Javier Reverte nunca sintió excesiva vocación periodística, como admite en su libro. Él siempre quiso ser escritor, aunque al menos el periodismo le permitía viajar y “asomarme a muchos balcones del mundo y del alma”. Demasiadas veces hizo suya aquella afirmación de Bismarck, quien sostenía que “el periodista es tan solo alguien que se ha equivocado de oficio”. Un oficio lleno de miserias y de grandeza, del que conoció su "fauna más o menos cochambrosa", y que terminó por hacerle perder la fe en el ser humano, aunque después la recuperase durante el asedio de Sarajevo, donde pudo comprobar cómo el coraje de sus habitantes triunfaba sobre la lluvia de odio y fuego que caía desde las montañas.

África, el "centro del universo de sus sueños"

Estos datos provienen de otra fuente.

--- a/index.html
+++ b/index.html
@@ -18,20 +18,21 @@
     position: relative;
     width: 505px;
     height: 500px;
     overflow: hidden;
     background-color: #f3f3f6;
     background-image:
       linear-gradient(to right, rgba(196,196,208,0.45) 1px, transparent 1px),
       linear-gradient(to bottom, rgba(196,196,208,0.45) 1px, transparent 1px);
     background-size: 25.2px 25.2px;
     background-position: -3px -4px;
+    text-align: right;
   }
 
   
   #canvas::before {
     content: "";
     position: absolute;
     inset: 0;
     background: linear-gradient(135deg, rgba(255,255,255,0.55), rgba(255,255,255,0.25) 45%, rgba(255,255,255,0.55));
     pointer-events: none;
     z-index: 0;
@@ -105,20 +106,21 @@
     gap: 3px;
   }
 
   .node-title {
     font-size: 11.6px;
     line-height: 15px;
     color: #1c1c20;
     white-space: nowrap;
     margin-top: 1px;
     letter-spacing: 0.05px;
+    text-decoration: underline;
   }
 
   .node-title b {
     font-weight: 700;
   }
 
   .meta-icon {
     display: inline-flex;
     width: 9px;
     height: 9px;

El flechazo africano le llegó tarde, con casi medio siglo de edad, pero cayó rendido ante este continente desde el primer instante. Lo descubrió gracias a otra trotamundos sin remedio, Cristina Morató, que le invitó a acompañarla en un viaje periodístico por recomendación del propio Manu Leguineche. A Javier le bastó con descender por las escalerillas del avión para darse cuenta de que aquel era el "centro del universo de sus sueños", y recorrió Uganda, Kenia y Tanzania convertido en un mzungu; contemplando fascinado aquella explosión de vida con los mismos ojos infantiles que brillaban frente a la pantalla, muchos años atrás, en la penumbra de los cines de Chamberí. Decía Hemingway que África nos devuelve al niño que fuimos, y eso es precisamente lo que le sucedía a Javier Reverte cada vez que la visitaba.

Después llegó el inesperado éxito comercial, que le permitió conocer aquellos lugares del mundo con los que siempre había soñado. "Viajar es de alguna manera como leer y escribir", comparaba, satisfecho por haber conseguido materializar uno de sus mayores anhelos: "vivir literariamente".

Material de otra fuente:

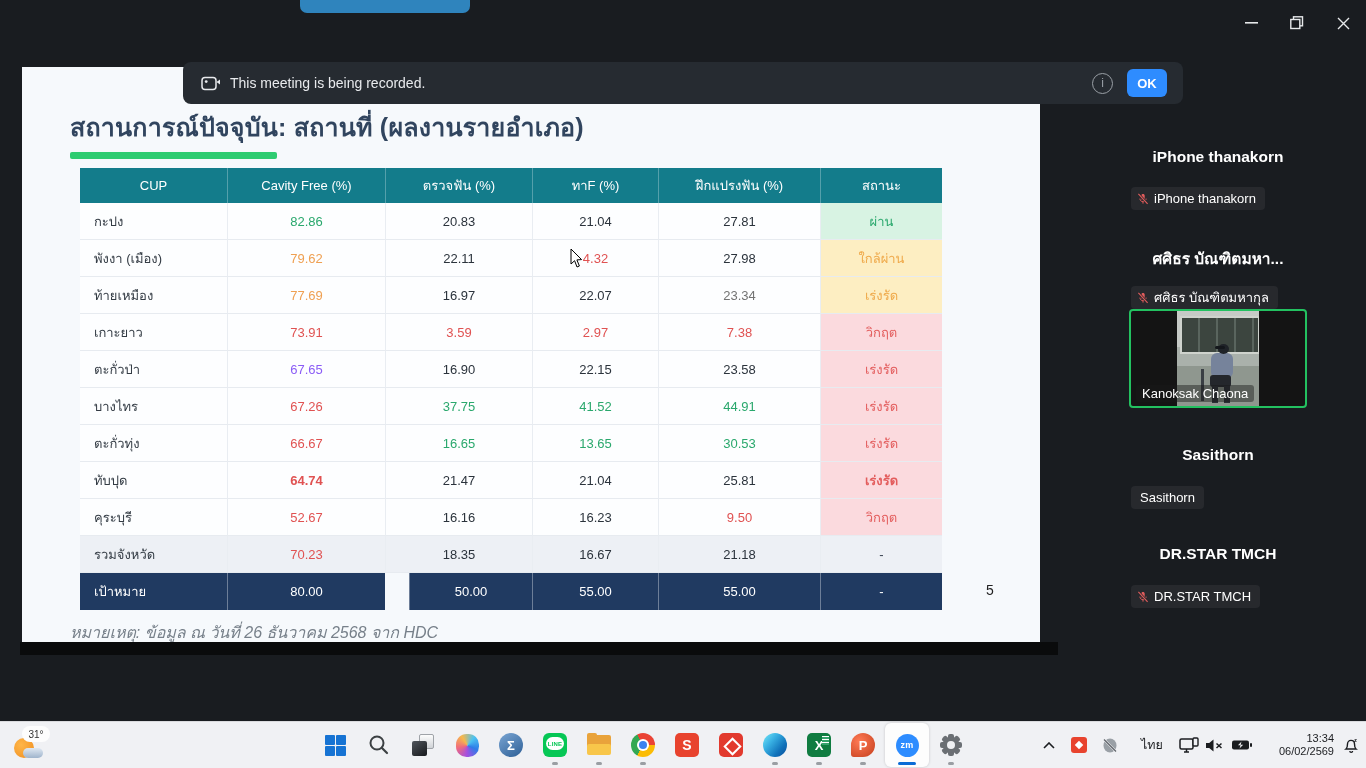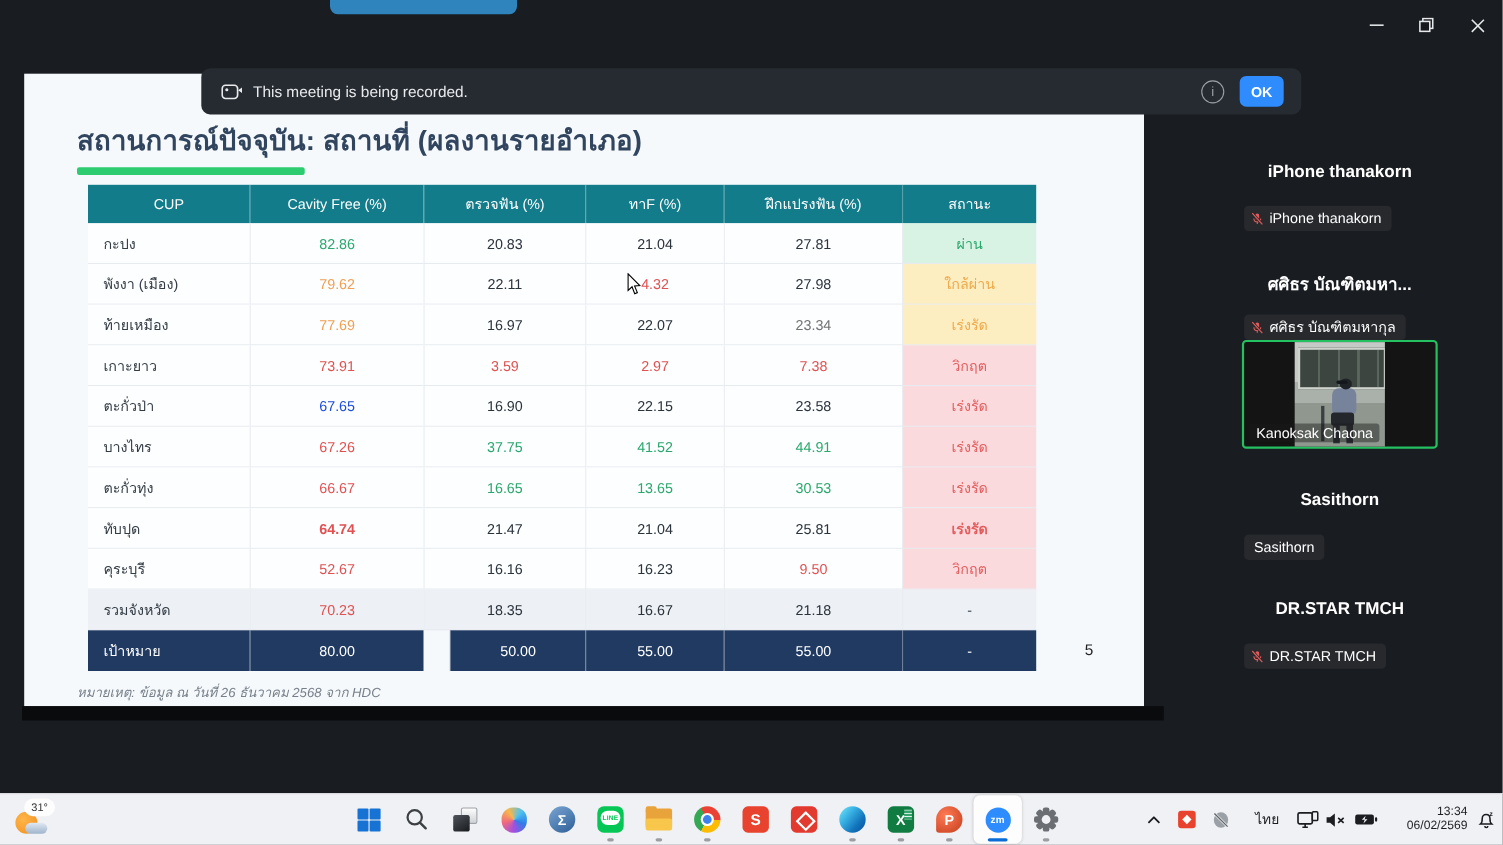--- a/index.html
+++ b/index.html
@@ -23,21 +23,21 @@
   .th{background:#137c8b;color:#fff;display:flex;align-items:center;justify-content:center;
       border-left:1px solid rgba(255,255,255,.28);font-size:13px;}
   .th.first{border-left:none;}
   .td{display:flex;align-items:center;justify-content:center;background:#fdfeff;
       border-left:1px solid #e9edf2;border-bottom:1px solid #e7ebf0;color:#2b333c;}
   .td.first{justify-content:flex-start;padding-left:14px;border-left:none;color:#333b44;}
   .trow.total .td{background:#edf0f5;}
   .trow.target .td{background:#203a61;color:#fff;border-left:1px solid rgba(255,255,255,.35);border-bottom:none;}
   .trow.target .td.first{border-left:none;}
   .bold{font-weight:bold;}
-  .footnote{left:48px;top:553px;font-size:12px;font-style:italic;color:#77808a;}
+  .footnote{left:48px;top:553px;font-size:16px;font-style:italic;color:#77808a;}
   .pagenum{left:948px;top:515px;width:40px;text-align:center;font-size:14px;color:#222;}
 
   
   .notif{left:183px;top:62px;width:1000px;height:42px;background:#262b31;border-radius:8px;
          display:flex;align-items:center;color:#e8eaed;font-size:14px;}
   .notif .cam{margin-left:18px;}
   .notif .msg{margin-left:9px;}
   .notif .spacer{flex:1;}
   .info-circle{width:19px;height:19px;border:1.5px solid #9aa0a6;border-radius:50%;color:#9aa0a6;
          font-size:12px;display:flex;align-items:center;justify-content:center;margin-right:14px;}
@@ -193,21 +193,21 @@
         <div class="trow">
           <div class="td first">เกาะยาว</div>
           <div class="td" style="color: rgb(224, 82, 82);">73.91</div>
           <div class="td" style="color: rgb(224, 82, 82);">3.59</div>
           <div class="td" style="color: rgb(224, 82, 82);">2.97</div>
           <div class="td" style="color: rgb(224, 82, 82);">7.38</div>
           <div class="td status" style="background: rgb(251, 218, 222); color: rgb(227, 93, 93);">วิกฤต</div>
         </div>
         <div class="trow">
           <div class="td first">ตะกั่วป่า</div>
-          <div class="td" style="color: #1d4ed8;">67.65</div>
+          <div class="td" style="color: #8b5cf6;">67.65</div>
           <div class="td" style="color: rgb(43, 51, 60);">16.90</div>
           <div class="td" style="color: rgb(43, 51, 60);">22.15</div>
           <div class="td" style="color: rgb(43, 51, 60);">23.58</div>
           <div class="td status" style="background: rgb(251, 218, 222); color: rgb(227, 93, 93);">เร่งรัด</div>
         </div>
         <div class="trow">
           <div class="td first">บางไทร</div>
           <div class="td" style="color: rgb(224, 82, 82);">67.26</div>
           <div class="td" style="color: rgb(42, 168, 109);">37.75</div>
           <div class="td" style="color: rgb(42, 168, 109);">41.52</div>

Pero con el tiempo también llegaron las operaciones quirúrgicas, la decadencia física, el cáncer… Javier Reverte nunca dejó de viajar, aunque se refugió durante los últimos años de su vida en Valsaín, un pequeño pueblo de la provincia de Segovia, donde buscó la intimidad creativa y, sobre todo, el paraíso añorado de su infancia. "Me hace feliz sentirme extraviado, como cuando me perdía de niño en los bosques de Valsaín", confiesa. Quizá ese fue el principal motivo que le empujó a viajar de manera compulsiva desde que tuvo uso de razón, y que solo un virus que puso el mundo patas arriba, y después una enfermedad incurable, lograron aplacar.

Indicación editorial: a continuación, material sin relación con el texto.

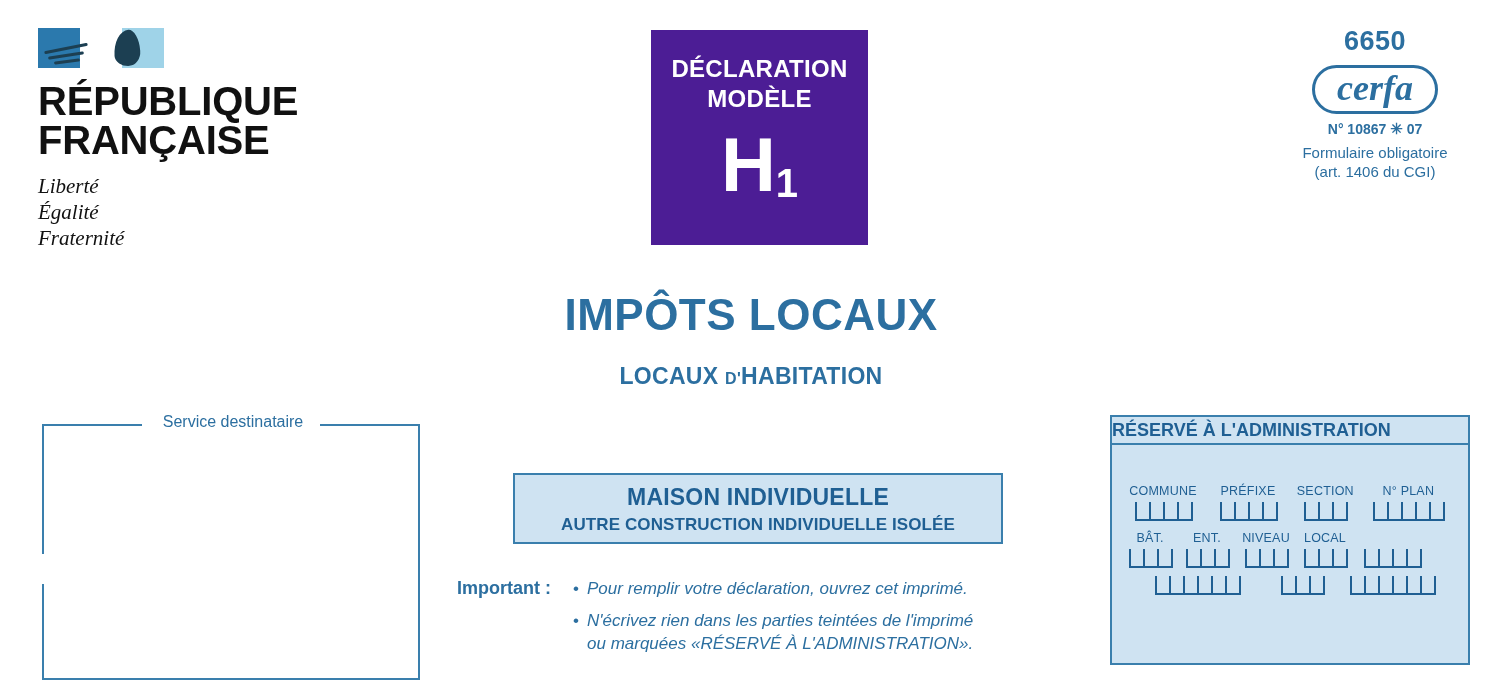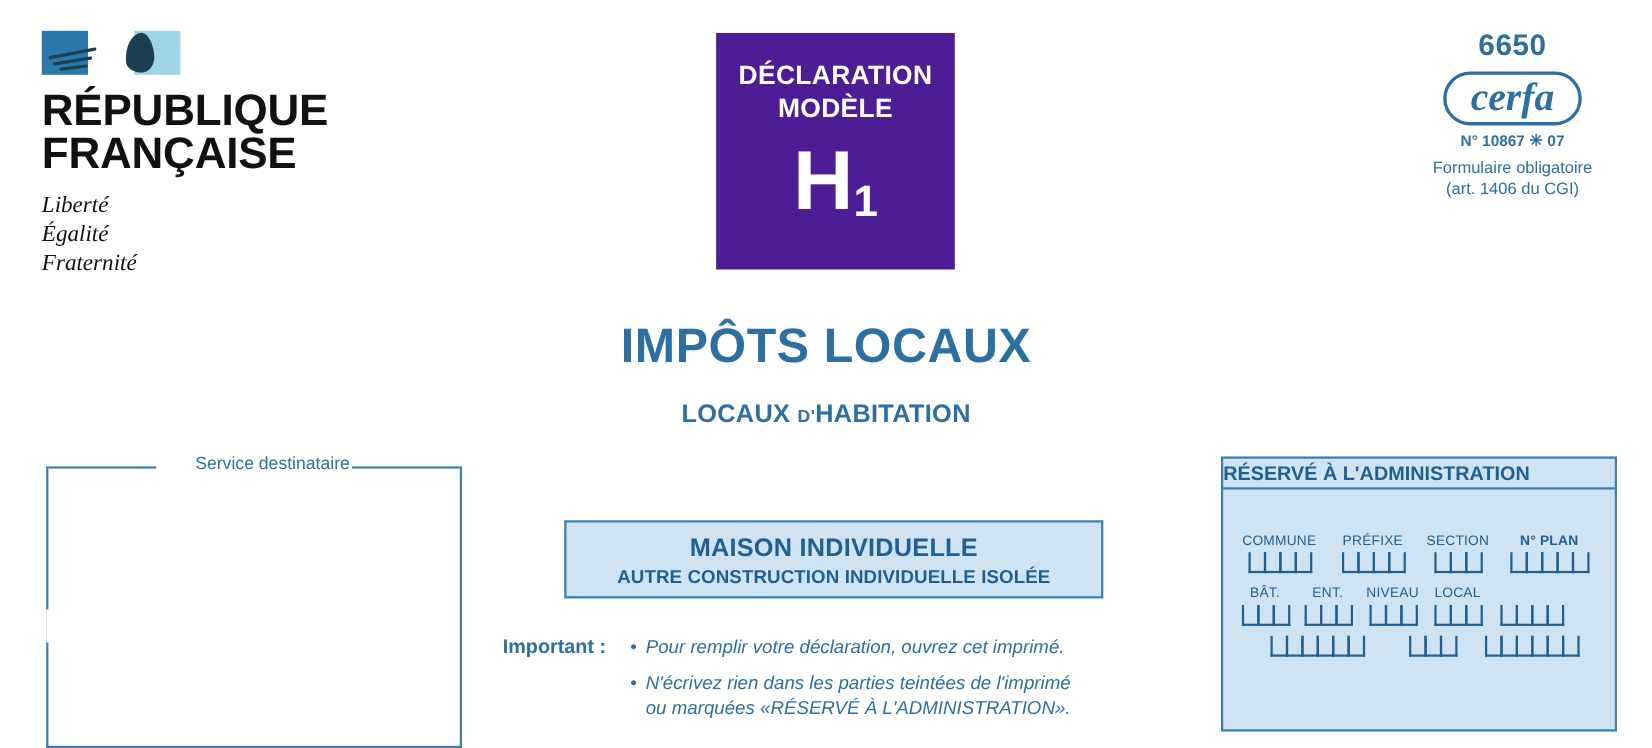--- a/index.html
+++ b/index.html
@@ -206,21 +206,21 @@
     height: 2px;
     background: #3a7fad;
   }
   #service-box .top-rule-left { left: 0; width: 98px; }
   #service-box .top-rule-right { right: 0; width: 98px; }
   #service-legend {
     position: absolute;
     top: -11px;
     left: 104px;
     width: 170px;
-    text-align: right;
+    text-align: center;
     background: #ffffff;
     font-size: 16px;
     color: #2c6fa0;
   }
   #service-box .inner-gap {
     position: absolute;
     left: -2px;
     top: 130px;
     width: 4px;
     height: 30px;
@@ -414,21 +414,21 @@
   </div>
 </div>
 
 <div id="admin-box">
   <div id="admin-title">RÉSERVÉ À L'ADMINISTRATION</div>
   <div id="admin-body">
       <div class="admin-row-labels">
         <div class="admin-cell" style="width: 86px;">COMMUNE</div>
         <div class="admin-cell" style="width: 92px;">PRÉFIXE</div>
         <div class="admin-cell" style="width: 70px;">SECTION</div>
-        <div class="admin-cell" style="width: 104px; font-weight: bold;">N° PLAN</div>
+        <div class="admin-cell" style="width: 104px;">N° PLAN</div>
       </div>
       <div class="admin-row-boxes">
         <div class="admin-cell" style="width: 86px;"><span class="boxes">
             <span class="cellbox"></span>
             <span class="cellbox"></span>
             <span class="cellbox"></span>
             <span class="cellbox"></span>
           </span></div>
         <div class="admin-cell" style="width: 92px;"><span class="boxes">
             <span class="cellbox"></span>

El otoño siempre fue su estación preferida, y en aquel rincón de la Sierra de Guadarrama pudo disfrutarlo en toda su intensidad, con su manto rojizo cubriendo los robles y los castaños, con una tenue neblina abriéndose paso entre los pinos, confiriendo un aspecto irreal a aquellos paisajes, como sacados directamente de un sueño. Fue allí donde escribió una parte importante de su libro de memorias, y tal vez también fue allí donde, cuando llegó el invierno, pudo descubrir el verano invencible que habitaba dentro de él.